Dudes, I was at Amiwest, and I think there was a lot of discussion that was not recorded between the audience and Garry.

I just woke up after getting home from my 11 hour trip from Sacramento. Arrgh Madness. Never EVER go Greyhound. Lost my baggage and all. Had to ride next to fat snoring Bubba for most of the trip too in a rickety old bus with kiddy size seats. I shoulda flown. I don't know what posessed me. Anyhoooo.

Garry wants to use A1s in the set-top boxes obviously, and these will act as conduits for wireless content (EXACTLY LIKE I"VE BEEN SAYING FOR THE LAST MONTH) to any devices, be they PCs or PDAs. The initial plan was obviously to leverage OS4 to deliver content that would take the form of movies, thus Garry talking to Hollywood production companies and telcos. He told them how his new technology aids them in terms of speeding up broadband delivery via the internet. Now, as I pointed out in MY numerous posts over the last month, he obviously saw (LIKE ME) that movies and video are not enough, and he wanted to deliver software to a variety of plaforms wirelessly as well, but with the compatability problems that would be difficult. In that regard, when he said in an earlier interview that AmigaDE was not required to deliver his solution to a customer, he was right. AmigaDE is the icing on the cake.

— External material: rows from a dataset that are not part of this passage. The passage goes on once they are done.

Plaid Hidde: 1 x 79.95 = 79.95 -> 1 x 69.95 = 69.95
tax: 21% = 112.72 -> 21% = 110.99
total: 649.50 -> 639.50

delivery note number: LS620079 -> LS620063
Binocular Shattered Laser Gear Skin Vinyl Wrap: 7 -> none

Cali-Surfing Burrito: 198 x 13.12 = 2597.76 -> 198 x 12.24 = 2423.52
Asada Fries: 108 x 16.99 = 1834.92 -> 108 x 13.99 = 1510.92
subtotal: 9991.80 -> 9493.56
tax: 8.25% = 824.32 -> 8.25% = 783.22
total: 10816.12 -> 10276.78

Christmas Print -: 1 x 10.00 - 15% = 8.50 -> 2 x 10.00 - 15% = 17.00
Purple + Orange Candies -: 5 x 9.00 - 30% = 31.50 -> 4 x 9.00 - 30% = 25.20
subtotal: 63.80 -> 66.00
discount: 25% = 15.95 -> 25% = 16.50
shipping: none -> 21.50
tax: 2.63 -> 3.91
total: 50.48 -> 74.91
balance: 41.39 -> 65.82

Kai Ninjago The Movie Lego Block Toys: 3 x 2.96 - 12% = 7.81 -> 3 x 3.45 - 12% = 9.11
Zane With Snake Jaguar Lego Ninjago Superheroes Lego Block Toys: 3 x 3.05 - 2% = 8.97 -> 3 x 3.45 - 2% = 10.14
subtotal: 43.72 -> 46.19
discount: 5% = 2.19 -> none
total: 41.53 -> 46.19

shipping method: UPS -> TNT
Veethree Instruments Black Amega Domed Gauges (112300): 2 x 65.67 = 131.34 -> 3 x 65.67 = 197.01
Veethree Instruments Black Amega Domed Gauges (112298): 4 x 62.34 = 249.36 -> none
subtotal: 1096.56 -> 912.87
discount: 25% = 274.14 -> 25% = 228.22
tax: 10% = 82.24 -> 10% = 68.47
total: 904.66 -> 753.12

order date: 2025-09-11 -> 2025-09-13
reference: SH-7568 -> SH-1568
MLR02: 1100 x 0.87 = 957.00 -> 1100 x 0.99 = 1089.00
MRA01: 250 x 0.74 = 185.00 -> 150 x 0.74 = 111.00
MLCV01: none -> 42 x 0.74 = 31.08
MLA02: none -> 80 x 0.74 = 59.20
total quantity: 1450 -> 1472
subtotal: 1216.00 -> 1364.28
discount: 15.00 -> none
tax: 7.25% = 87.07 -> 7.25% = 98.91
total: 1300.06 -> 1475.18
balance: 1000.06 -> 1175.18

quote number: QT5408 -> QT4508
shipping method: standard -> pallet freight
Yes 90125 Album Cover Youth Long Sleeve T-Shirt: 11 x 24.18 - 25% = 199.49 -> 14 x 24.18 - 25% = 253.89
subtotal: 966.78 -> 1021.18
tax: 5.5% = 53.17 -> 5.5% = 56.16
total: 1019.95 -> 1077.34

It was obvious(TO ME AT LEAST) that AmigaDE would solve that software compability dilemma. As we all know, if you write AmigaDE software it will be compatable with every platform, it will gain developers, and therefore we will have more software available for the OS4 platform. It is no different from porting, except it is much easier. Apps and Games written in AmigaDE will scale between PDAs, set-top boxes, consoles and Desktops!!!! More platforms, means more opportunities for developers to make money.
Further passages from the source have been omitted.